Instructions to follow - Omit all pictures, then print the entries exactly.

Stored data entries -
__________

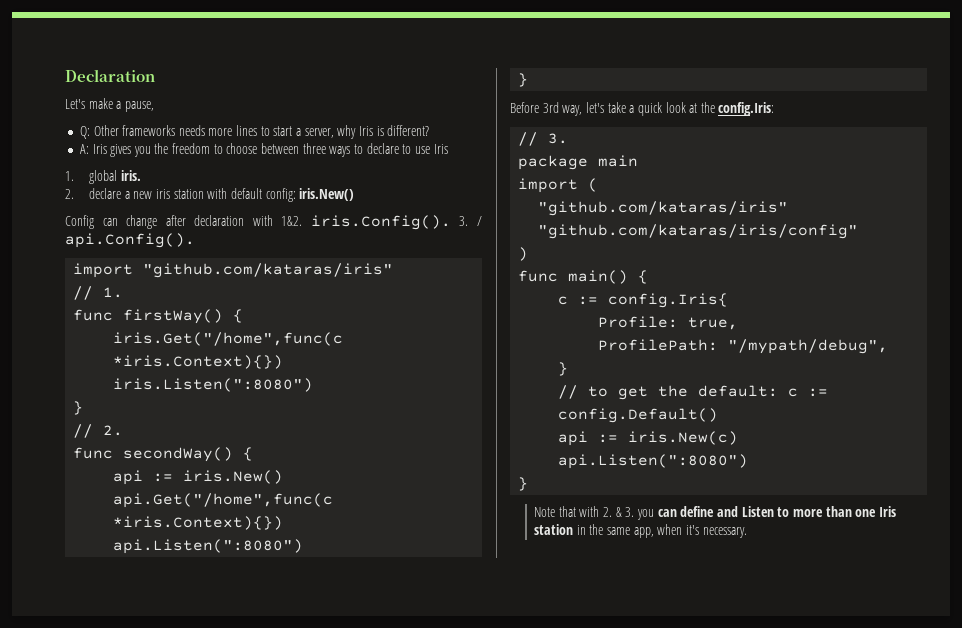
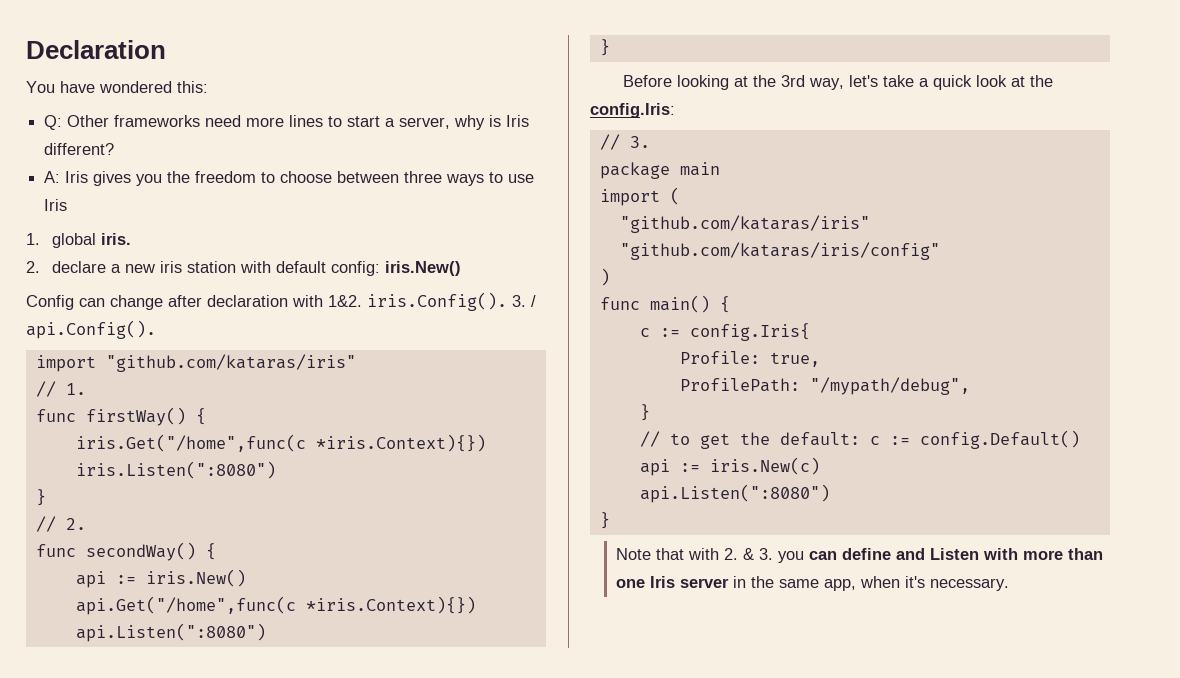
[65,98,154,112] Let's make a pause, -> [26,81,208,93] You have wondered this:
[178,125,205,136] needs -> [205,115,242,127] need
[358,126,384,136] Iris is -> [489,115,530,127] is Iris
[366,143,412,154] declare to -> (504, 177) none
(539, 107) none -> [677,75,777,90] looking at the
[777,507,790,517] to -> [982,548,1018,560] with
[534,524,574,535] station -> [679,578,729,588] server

__________

Exercise solution -
[65,98,154,112] Let's make a pause, -> [26,81,208,93] You have wondered this:
[178,125,205,136] needs -> [205,115,242,127] need
[358,126,384,136] Iris is -> [489,115,530,127] is Iris
[366,143,412,154] declare to -> (504, 177) none
(539, 107) none -> [677,75,777,90] looking at the
[777,507,790,517] to -> [982,548,1018,560] with
[534,524,574,535] station -> [679,578,729,588] server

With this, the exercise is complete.